▶ **Material for this exercise**:
+ + + + +
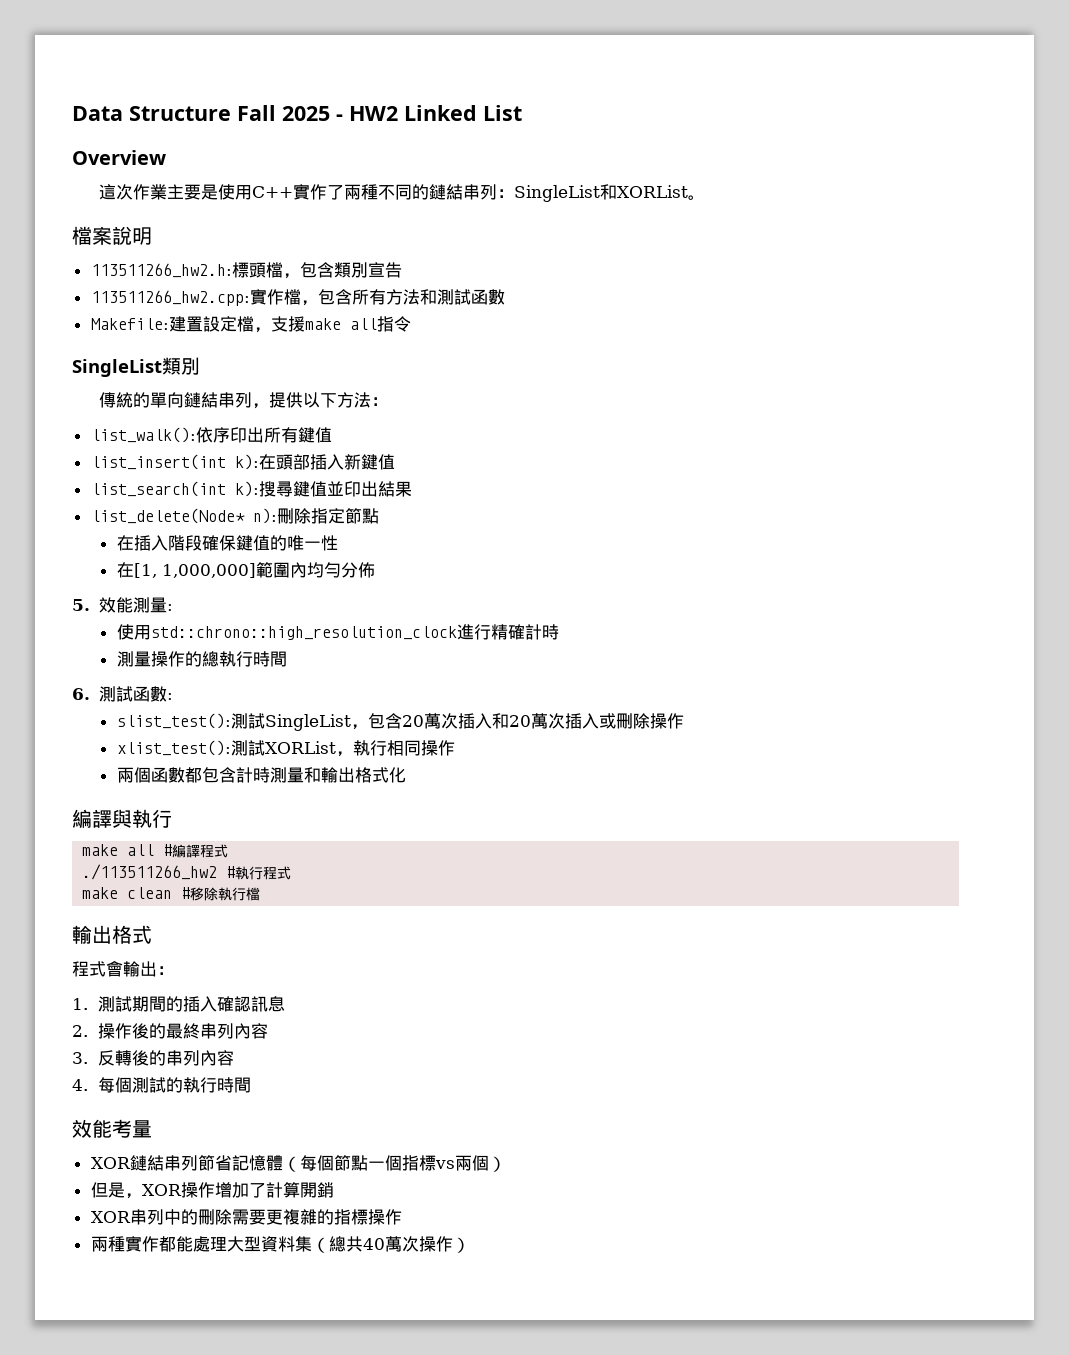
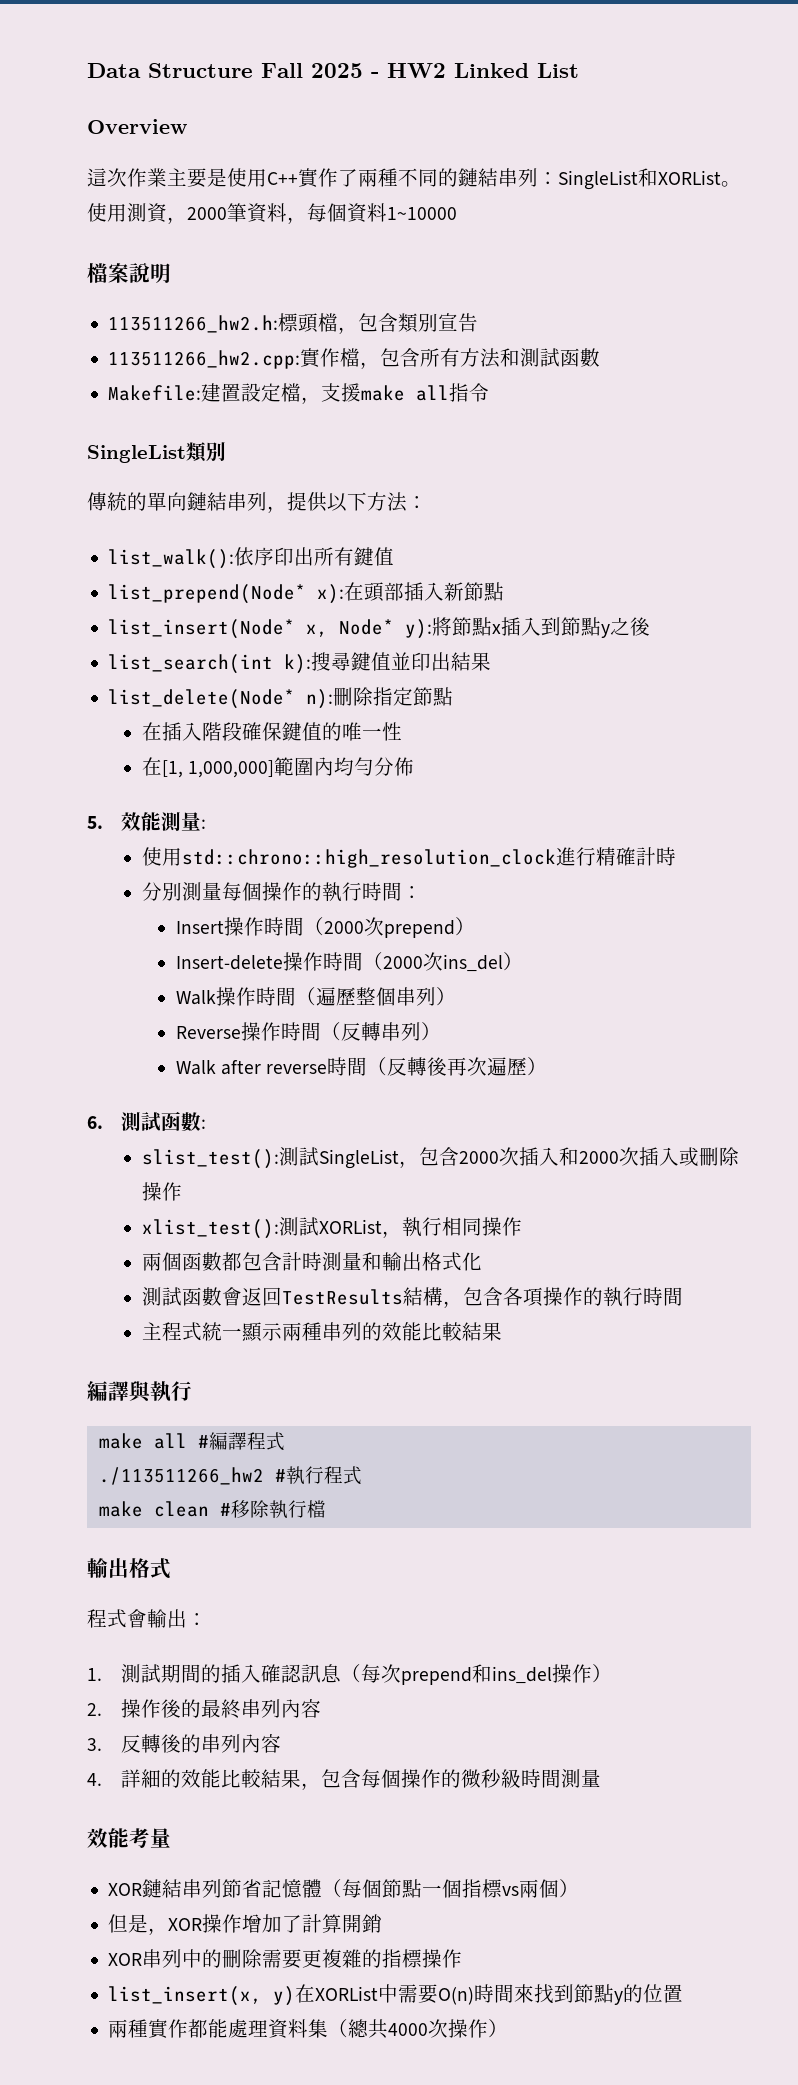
+ 使用測資，2000筆資料，每個資料1~10000
- list_insert(int k):在頭部插入新鍵值
+ list_prepend(Node* x):在頭部插入新節點
+ list_insert(Node* x, Node* y):將節點x插入到節點y之後
- 測量操作的總執行時間
+ 分別測量每個操作的執行時間：
+ Insert操作時間（2000次prepend）
+ Insert-delete操作時間（2000次ins_del）
+ Walk操作時間（遍歷整個串列）
+ Reverse操作時間（反轉串列）
+ Walk after reverse時間（反轉後再次遍歷）
- slist_test():測試SingleList，包含20萬次插入和20萬次插入或刪除操作
+ slist_test():測試SingleList，包含2000次插入和2000次插入或刪除操作
+ 測試函數會返回TestResults結構，包含各項操作的執行時間
+ 主程式統一顯示兩種串列的效能比較結果
- 1.測試期間的插入確認訊息
+ 1.測試期間的插入確認訊息（每次prepend和ins_del操作）
- 4.每個測試的執行時間
+ 4.詳細的效能比較結果，包含每個操作的微秒級時間測量
+ list_insert(x, y)在XORList中需要O(n)時間來找到節點y的位置
- 兩種實作都能處理大型資料集（總共40萬次操作）
+ 兩種實作都能處理資料集（總共4000次操作）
+ + + + +
▶ **What the exercise asks**:
Which lines above hold the word "Node"? Copy each of them.

▶ **Answer to the problem**:
+ list_prepend(Node* x):在頭部插入新節點
+ list_insert(Node* x, Node* y):將節點x插入到節點y之後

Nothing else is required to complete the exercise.